PALMER — Government Peak Recreation Area has brought a new standard of trails to the Mat-Su Valley, with the first lighted ski trails in the Mat-Su Borough.

The Valley Mountain Bikers and Hikers are blazing a new trail that will enable access at the recreation area for an often overlooked user group. The club is currently constructing the first Americans with Disabilities Act compliant trail in the Mat-Su Valley at GPRA. Recently elected VMBaH Executive Director Alida Van Almelo related the construction of the new trail with the mission for the club.

“Building trails, building community, and so what’s great about this trail is that we are building a brand new trail. It’s one of a kind. It’s an ADA compliant trail that meanders and weaves right through the woods and gets out to this gorgeous scenic overlook and picnic table, thereby expanding our community for a totally new user group,” said Van Almelo.

The VMBaH volunteers that are working to build the half-mile long stretch of trail through the existing Pioneer Loop broke ground on Aug. 12, and have put in more than 200 volunteer hours to construct the trail since then. The way GPRA is configured, Pioneer Loop is reserved for fat biking and skijoring in the winter, without the dramatic inclines featured elsewhere along the ski trails. The new ADA trail follows much of Pioneer Loop, with several sections of new trail that weaves in and out of the existing ski trails.The ribbon cutting for the ‘Pink Wild Rose’ trail will be held on Oct. 5 from 11 a.m. to 1 p.m.

“It’s an investment in the future of everyone in our community, but it also is just a way for us to continue getting people outside, which I think in turn makes the world a happier place,” said Van Almelo.

To comply with the ADA, the trail must not exceed an 8.33 percent grade, and has minimum and maximum requirements for how sharp the turns along the trail can be. The trail can only reach a 10 percent grade for 40 feet, and eight percent for only 200 feet.

Gronewald Volunteers have assembled on weekends, joining contractor Mark Gronewald of Trailwerx on the project.
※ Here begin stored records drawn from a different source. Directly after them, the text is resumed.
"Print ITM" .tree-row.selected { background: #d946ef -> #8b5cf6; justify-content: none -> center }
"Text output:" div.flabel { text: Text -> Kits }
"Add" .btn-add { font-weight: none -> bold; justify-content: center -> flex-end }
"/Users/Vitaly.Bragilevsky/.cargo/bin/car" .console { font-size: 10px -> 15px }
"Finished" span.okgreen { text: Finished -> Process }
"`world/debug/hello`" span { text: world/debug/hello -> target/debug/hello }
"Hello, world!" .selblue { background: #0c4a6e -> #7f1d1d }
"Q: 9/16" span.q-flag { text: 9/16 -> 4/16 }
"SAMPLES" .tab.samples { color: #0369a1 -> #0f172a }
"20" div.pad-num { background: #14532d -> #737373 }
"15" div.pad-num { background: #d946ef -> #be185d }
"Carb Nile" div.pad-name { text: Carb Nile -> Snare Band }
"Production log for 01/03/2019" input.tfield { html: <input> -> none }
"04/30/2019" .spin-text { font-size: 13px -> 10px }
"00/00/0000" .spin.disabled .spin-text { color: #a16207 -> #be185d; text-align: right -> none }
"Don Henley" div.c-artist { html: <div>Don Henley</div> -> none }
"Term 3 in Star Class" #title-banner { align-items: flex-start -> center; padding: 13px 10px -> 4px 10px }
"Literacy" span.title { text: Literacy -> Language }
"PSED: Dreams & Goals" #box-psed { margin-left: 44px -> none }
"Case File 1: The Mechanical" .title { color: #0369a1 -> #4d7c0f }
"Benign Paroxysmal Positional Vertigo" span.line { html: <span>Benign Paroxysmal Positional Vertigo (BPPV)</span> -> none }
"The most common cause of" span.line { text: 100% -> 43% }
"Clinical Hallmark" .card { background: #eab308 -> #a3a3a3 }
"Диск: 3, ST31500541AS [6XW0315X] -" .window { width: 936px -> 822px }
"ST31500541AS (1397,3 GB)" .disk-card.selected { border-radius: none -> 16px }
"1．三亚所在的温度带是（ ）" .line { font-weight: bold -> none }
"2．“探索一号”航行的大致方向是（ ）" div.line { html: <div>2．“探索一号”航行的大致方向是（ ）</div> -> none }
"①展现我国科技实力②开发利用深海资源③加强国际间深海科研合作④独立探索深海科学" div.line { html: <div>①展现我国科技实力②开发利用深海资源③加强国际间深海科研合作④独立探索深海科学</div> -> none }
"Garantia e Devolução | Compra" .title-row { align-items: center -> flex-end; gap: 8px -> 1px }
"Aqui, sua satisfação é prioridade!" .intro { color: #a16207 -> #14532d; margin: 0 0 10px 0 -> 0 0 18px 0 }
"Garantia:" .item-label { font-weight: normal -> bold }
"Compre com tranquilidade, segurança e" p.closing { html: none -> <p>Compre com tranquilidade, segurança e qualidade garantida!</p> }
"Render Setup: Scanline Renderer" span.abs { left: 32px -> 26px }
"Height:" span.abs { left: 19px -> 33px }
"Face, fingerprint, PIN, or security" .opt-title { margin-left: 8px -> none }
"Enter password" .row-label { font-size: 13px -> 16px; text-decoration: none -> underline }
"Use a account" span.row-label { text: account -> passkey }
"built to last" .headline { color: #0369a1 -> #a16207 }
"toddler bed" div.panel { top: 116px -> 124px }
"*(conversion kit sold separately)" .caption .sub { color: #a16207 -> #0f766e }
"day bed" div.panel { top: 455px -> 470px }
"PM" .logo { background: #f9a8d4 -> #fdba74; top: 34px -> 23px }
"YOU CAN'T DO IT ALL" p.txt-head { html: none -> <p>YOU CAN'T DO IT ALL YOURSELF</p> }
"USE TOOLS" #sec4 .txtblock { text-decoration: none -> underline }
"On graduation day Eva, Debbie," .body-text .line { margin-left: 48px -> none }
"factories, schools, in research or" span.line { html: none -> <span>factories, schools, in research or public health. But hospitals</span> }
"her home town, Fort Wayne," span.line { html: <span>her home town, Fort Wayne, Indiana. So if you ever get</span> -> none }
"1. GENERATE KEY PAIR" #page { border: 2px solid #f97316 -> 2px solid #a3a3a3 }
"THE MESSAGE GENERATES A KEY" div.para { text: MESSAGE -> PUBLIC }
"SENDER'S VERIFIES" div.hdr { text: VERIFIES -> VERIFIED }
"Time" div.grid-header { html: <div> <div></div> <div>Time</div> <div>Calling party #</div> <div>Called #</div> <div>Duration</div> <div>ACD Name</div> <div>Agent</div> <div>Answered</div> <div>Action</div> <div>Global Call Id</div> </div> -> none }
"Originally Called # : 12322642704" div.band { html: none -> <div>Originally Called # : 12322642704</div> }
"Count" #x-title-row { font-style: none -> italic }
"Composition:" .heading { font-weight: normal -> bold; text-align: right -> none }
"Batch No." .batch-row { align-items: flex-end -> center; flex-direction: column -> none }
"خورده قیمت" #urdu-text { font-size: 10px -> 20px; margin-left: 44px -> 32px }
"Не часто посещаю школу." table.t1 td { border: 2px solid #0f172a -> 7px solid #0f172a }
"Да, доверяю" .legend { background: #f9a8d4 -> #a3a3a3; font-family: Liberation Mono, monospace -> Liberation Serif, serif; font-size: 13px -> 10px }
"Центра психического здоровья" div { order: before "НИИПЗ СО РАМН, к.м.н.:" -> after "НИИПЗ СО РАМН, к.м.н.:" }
Gronewald has been working on trails in the Mat-Su Borough for decades, including many of the original single track trails at GPRA along with trails at Crevasse Morraine, Hatcher Pass and others. Gronewald and volunteers cut a four-inch trench along the right edge of the existing Pioneer Loop for a full bench trail on the new ‘Pink Wild Rose’ route. The name ‘Pink Wild Rose’ is part of the story of how the trail came to fruition. Roy Wahl had attended a wedding at GPRA where one of his close friends, Amy Schooley, was unable to leave the parking lot. Seeking an avenue to create a trail for wheelchair-bound nature enthusiasts, Wahl approached the Mat-Su Borough and Mat-Su Trails and Parks Foundation for guidance. Wahl then brought the idea to VMBaH who applied for a grant from MST&PF.

Biking trails at GPRA are named after wildflowers, and the Pink Wild Rose is Schooley’s favorite flower. The trail is a mile-round trip that meanders over rivers, through woods, and ends at a picturesque picnic table overlooking the Chugach Mountains. Volunteers from far and wide have come to assist in pulling roots and rocks out of the ground to prepare the surface for compacted D1 gravel.

“It’s been rewarding. I like being out in nature so being out here doing even this kind of stuff, grunt work, it’s fun and you just feel like refreshed,” said Career Tech High School student Jayce Tack.

Tack joined her Alaska Youth for Environmental Action advisor Galen Sparks in clearing trail, and VMBaH has had assistance from not only local volunteers, but Air Force airmen with Alaska Healing Hearts that came out to help. VMBaH board member Cody Johnson wrote grant applications to help fund the $35,000 project. Much of the funds for the design and construction came from grants from the Mat-Su Trails and Parks Foundation. While Johnson and VMBaH are still seeking additional funding to complete the trail, community members have stepped up to donate $275 loads of gravel for the trail. An avid trail user himself, Johnson is painfully aware of how little opportunities are offered for wheelchair bound individuals.

“It’s immeasurable the significance to the Valley. As someone who’s been involved with VMBaH, we’re as guilty as any other organization. User groups that have mobility issues are often overlooked,” said Johnson. “It opens up the access to trials in the Valley which are some of the most beautiful trails in the entire state, opens them up to a completely overlooked user group and it’s broadening the inclusivity of trails to a group that previously had no access.”